1. The user can control logging format at different times.
2. The SQL statement developer can say that his types of statements
   should be replicated by some particular means
3. The Engine developer may decide what his engine can support
4. The DBA can decide that a certain table is better to log 
   in some particular way.

This WL is only for item 3.


RATIONALE
---------

Several storage engines are limited in the way they replicate:

- Federated cannot be replicated by row.
- Blackhole cannot be replicated by row.
- NDB Cluster cannot be replicated by statement

In the current system, the logging format is decided on a per-thread basis, with
a configuration option to decide what is the default. This means that in order
to compile the server with NDB (which can handle only row-based replication), it
is necessary to make that the default for the *entire* server.
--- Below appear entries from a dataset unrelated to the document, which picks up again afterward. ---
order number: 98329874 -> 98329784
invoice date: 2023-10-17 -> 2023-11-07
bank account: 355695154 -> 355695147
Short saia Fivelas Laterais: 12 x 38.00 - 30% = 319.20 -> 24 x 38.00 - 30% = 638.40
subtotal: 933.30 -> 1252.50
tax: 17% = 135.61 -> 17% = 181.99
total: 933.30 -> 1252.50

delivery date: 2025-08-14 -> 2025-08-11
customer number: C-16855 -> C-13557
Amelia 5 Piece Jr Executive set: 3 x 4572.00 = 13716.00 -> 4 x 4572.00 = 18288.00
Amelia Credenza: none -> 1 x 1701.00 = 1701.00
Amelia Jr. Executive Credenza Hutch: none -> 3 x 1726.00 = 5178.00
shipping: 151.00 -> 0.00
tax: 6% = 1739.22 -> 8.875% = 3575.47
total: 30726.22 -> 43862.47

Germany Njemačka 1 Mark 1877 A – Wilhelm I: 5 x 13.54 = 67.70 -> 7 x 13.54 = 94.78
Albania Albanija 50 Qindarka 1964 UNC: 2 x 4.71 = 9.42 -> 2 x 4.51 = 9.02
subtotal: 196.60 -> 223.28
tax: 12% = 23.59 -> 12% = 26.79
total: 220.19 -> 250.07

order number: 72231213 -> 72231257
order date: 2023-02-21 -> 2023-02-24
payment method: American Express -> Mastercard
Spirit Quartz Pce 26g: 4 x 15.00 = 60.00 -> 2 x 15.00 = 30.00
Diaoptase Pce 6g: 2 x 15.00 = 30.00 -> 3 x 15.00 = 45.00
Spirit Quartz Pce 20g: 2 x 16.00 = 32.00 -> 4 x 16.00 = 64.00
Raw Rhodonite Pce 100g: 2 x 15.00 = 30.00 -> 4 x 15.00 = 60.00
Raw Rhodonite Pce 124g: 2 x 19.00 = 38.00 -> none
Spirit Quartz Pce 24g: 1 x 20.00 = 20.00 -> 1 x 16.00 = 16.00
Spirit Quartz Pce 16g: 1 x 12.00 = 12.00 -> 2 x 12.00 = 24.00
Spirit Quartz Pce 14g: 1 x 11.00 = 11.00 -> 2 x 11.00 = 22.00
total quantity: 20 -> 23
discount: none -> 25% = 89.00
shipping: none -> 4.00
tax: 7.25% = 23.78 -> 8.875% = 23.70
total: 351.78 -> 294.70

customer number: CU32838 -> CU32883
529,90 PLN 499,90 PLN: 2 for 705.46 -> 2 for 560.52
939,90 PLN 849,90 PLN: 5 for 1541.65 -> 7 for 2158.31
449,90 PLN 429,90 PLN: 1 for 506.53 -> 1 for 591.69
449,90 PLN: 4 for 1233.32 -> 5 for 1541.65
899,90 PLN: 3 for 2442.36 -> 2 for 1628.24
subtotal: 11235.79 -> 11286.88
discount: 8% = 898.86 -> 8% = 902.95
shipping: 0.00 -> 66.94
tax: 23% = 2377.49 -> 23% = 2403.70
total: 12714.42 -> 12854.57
In a similar
manner, adding a storage engine that only can handle statement-based replication
would then force the default for the entire server to be statement-based.

This clash of interests between storage engines (who should win?), the fact that
we want MIXED to be the default, and that it is a very strange notion that the
default is decided on what storage engines are compiled in, leads to that we
have to add means for each storage engine to decide on the formats that is *can*
handle (not what it prefers to handle, which is a different story).


OPEN ISSUES
-----------

None currently.


IMPLEMENTATION
--------------

1. Add two flags for logging:
   HA_BINLOG_STMT_CAPABLE and HA_BINLOG_ROW_CAPABLE.

2. Let each engine define the flags as it sees fit.


SETTINGS FOR CURRENT ENGINES
-----------------------------

-------------  ---------------------  -------------------------
Engine         Row-logging capable    Statement-logging capable
-------------  ---------------------  -------------------------
ha_ndbcluster  HA_BINLOG_ROW_CAPABLE
ha_archive     HA_BINLOG_ROW_CAPABLE   HA_BINLOG_STMT_CAPABLE
ha_blackhole                           HA_BINLOG_STMT_CAPABLE
ha_tina        HA_BINLOG_ROW_CAPABLE   HA_BINLOG_STMT_CAPABLE
ha_example     HA_BINLOG_ROW_CAPABLE
ha_federated   HA_BINLOG_ROW_CAPABLE   HA_BINLOG_STMT_CAPABLE
ha_heap        HA_BINLOG_ROW_CAPABLE   HA_BINLOG_STMT_CAPABLE
ha_myisam      HA_BINLOG_ROW_CAPABLE   HA_BINLOG_STMT_CAPABLE
ha_myisammrg   HA_BINLOG_ROW_CAPABLE   HA_BINLOG_STMT_CAPABLE
-------------  ---------------------  -------------------------


Mats notes:
> It involves adding the flags to the handler, and then implement the
> logic that decides which format to use. Part of the information is
> available in the parser (safe/unsafe), part with the handler (the
> flags), so the business logic should be placed parallel with the logic
> for XA

Definitions
===========


Safe and unsafe statement
-------------------------

A statement is *safe* if it is deterministic, otherwise it is *unsafe*. The
decision on what statement are safe or unsafe is by nature done by ad-hoc
methods, hence not exact (neither sufficient nor complete in the logical sense).
This decision is what categorizes the statement as safe or unsafe henceforth.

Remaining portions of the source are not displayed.